Oh yes, you are very right! I'm lucky to have such great pups.
You know, I don't like for them to know when or if I'm upset,
so I try to keep busy playing with them, training or walking
them whenever I'm feeling down, so if I'm sad they get extra
everything. They are so in tune with me, I don't want to ever
pass on any stress or worry onto them, you know. I just want
them to have fun and be happy. They are doing so well, I'm
knocking on wood as I say this, because they did have their
share of medical and behavioral issues in the past but the last
year or so seem to be in the peak of their condition, which 
makes me happy, especially considering my boys are puppy
mill dogs. I'm just so focused on their well being, it's always
been not only beneficial to them, but to me as well. Thank
you for your kind words, hope all is well.


----------



## intent2smile (Dec 4, 2011)

~LS~ said:


> Oh yes, you are very right! I'm lucky to have such great pups.
> You know, I don't like for them to know when or if I'm upset,
> so I try to keep busy playing with them, training or walking
> them whenever I'm feeling down, so if I'm sad they get extra
> ...


Hubby and I were just talking about how in tune dogs can be. Jaxx seems to be able to know when I am going to have really bad muscle spasms before I do. He gets very clingy and will not leave my side unless he is forced to do so. I worry about stressing him out because he knows I am in pain. I usually try to just play with him with his toys or even just distract him by brushing his teeth. Hubby on the other hand thinks it is a great thing that Jaxx is so in tune with me. He says it makes him feel better to know when he is not with me Jaxx is looking out for me. 
We sat and talked about it debating for a long time about the subject and I still worry that it stresses Jaxx out but now I can kind of see hubby's point because I am glad your pups are in tune with you and know when you need some extra loving.


----------



## Angel1210 (Mar 14, 2011)

So good to see your post!! Feels like a family reunion! We need to have a party!

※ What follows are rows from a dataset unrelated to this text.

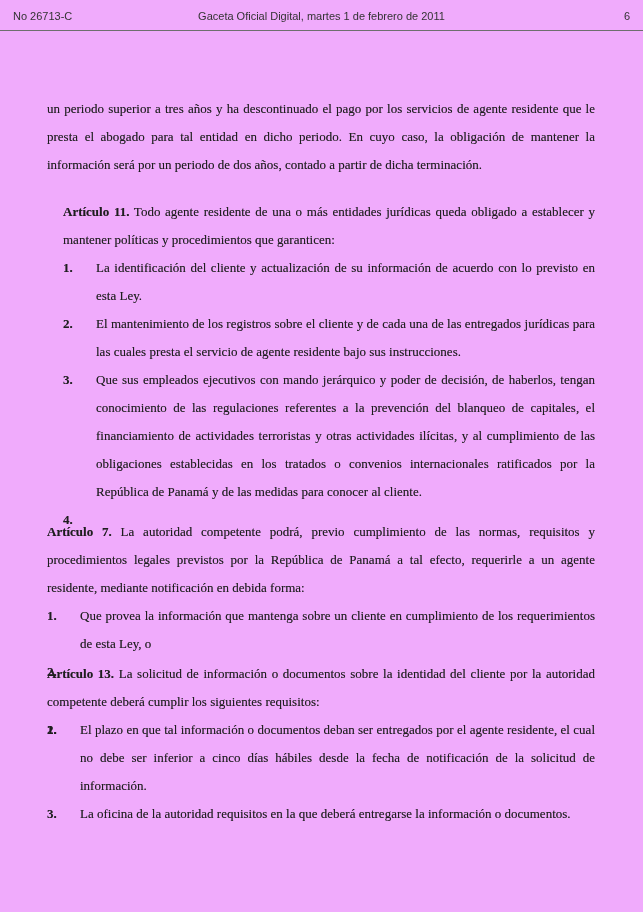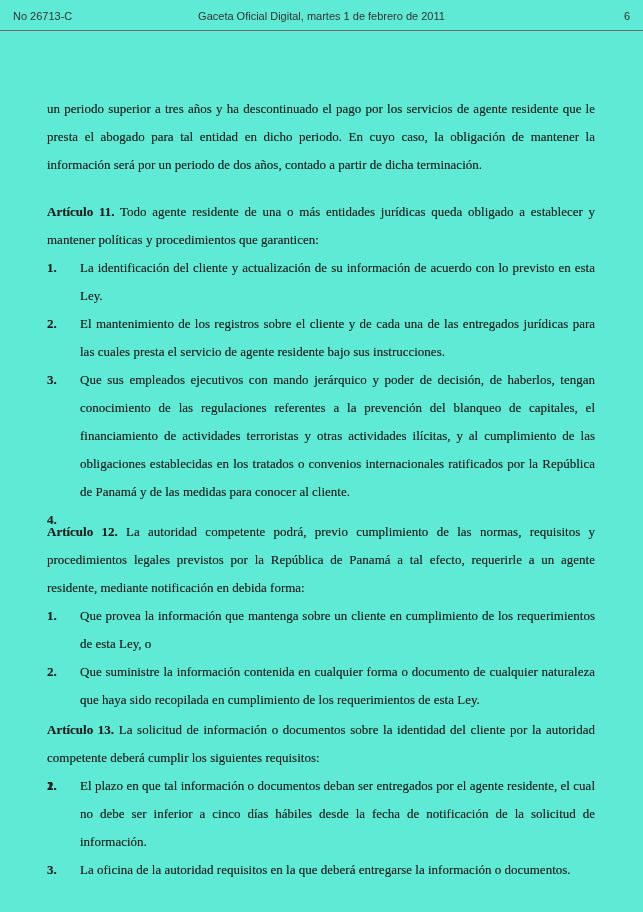"No 26713-C" .page { background: #5eead4 -> #f0abfc }
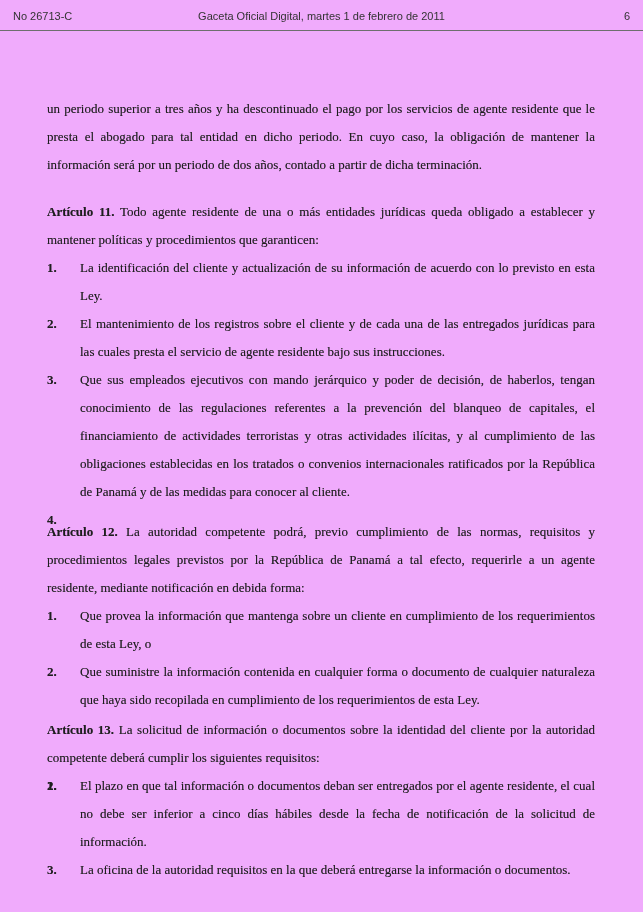"Artículo 11. Todo agente residente" .section-11 { margin-left: none -> 16px }
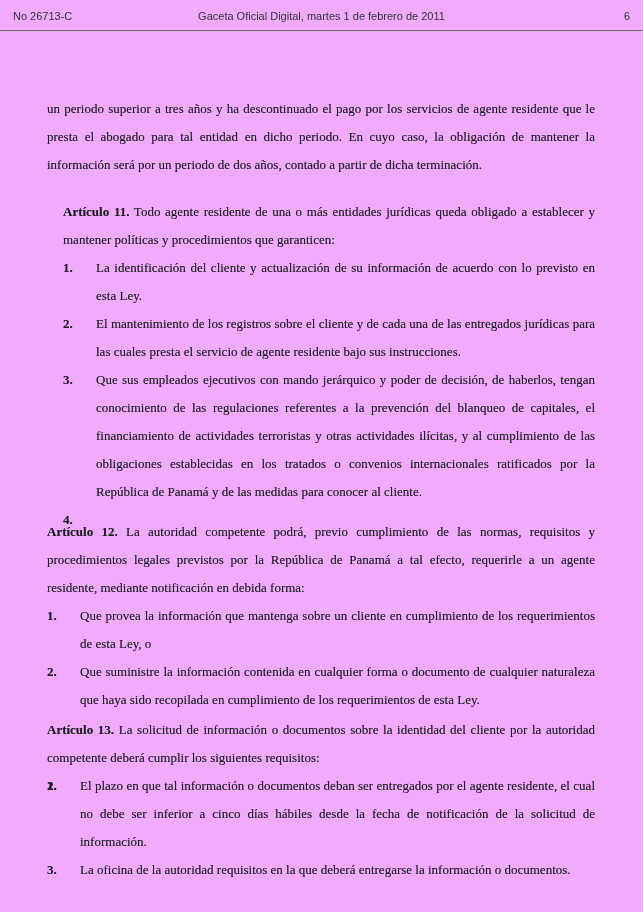"Artículo 12." strong.art-heading { text: 12 -> 7 }
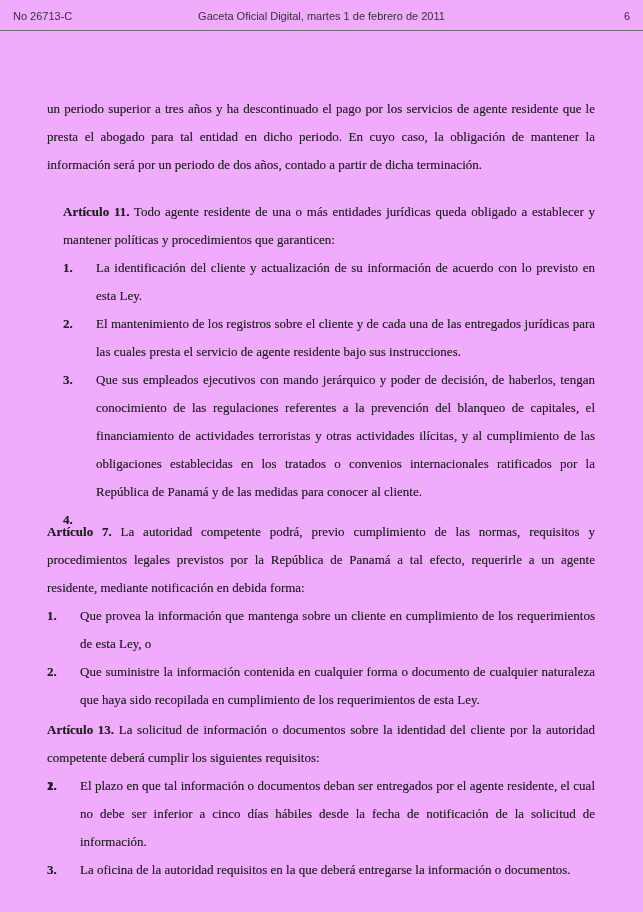"Que suministre la información contenida" span.item-text { html: <span>Que suministre la información contenida en cualquier forma o documento de cualquier naturaleza que haya sido recopilada en cumplimiento de los requerimientos de esta Ley.</span> -> none }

LS, the worst part of your troubles, for me, is that, as you said, you believe you have a calling. You have done so much - especially with Bella! You have done so much and have so much more to do. But it's hard to do it if you are not feeling well or have obstacles in your way! It's really hard when family is involved. We, by nature and because of whom we are as individuals, have commitment to help our family and it doesn't always turn out well! I hope things make a turn for the "best" for you! You have too much to give!

So, so good to see you post again!


----------



## woodard2009 (Aug 4, 2010)

It's about time LS!! Been thinking & wondering about you!! So glad to see you're hanging in there & the pups look great & happy!! Stay positive even tho it's hard sometimes. It's so wonderful hearing from you. Can't believe I missed this thread until now.


----------



## elaina (Jul 1, 2008)

hi LS ! 
it is so nice to see a post from you again. I really missed seeing you here and missed all the beautiful pics you always post of your pack. i'm sorry to hear that you weren't feeling well. I hope things are going better for you now. 
love and hugs,
E


----------



## Rach_Honey (Jan 13, 2012)

So lovely you are back with us young lady! I'm so happy to see pics of my Chanelka too, pretty puppy xx


Sent from Petguide.com Free App


----------



## 4bsingreece (Apr 11, 2012)

Hello!!!! I have missed you! Along with every person in this forum! So glad to see things are in the mend for you. I have been praying for you. I knew your illness was part of the reason you were away. To hear you have had family issues makes me sad. You are a blessing to every person you is lucky to have you in their lives. If someone did not realize that, it's their loss. I will continue to pray for strength for you. The fur kids look fantastic. I have missed seeing all their pictures. So glad you are back! ((Hugs))


Sent from Petguide.com Free App


----------



## ~LS~ (Oct 29, 2011)

intent2smile said:


> Hubby and I were just talking about how in tune dogs can be. Jaxx seems to be able to know when I am going to have really bad muscle spasms before I do. He gets very clingy and will not leave my side unless he is forced to do so. I worry about stressing him out because he knows I am in pain. I usually try to just play with him with his toys or even just distract him by brushing his teeth. Hubby on the other hand thinks it is a great thing that Jaxx is so in tune with me. He says it makes him feel better to know when he is not with me Jaxx is looking out for me.
> We sat and talked about it debating for a long time about the subject and I still worry that it stresses Jaxx out but now I can kind of see hubby's point because I am glad your pups are in tune with you and know when you need some extra loving.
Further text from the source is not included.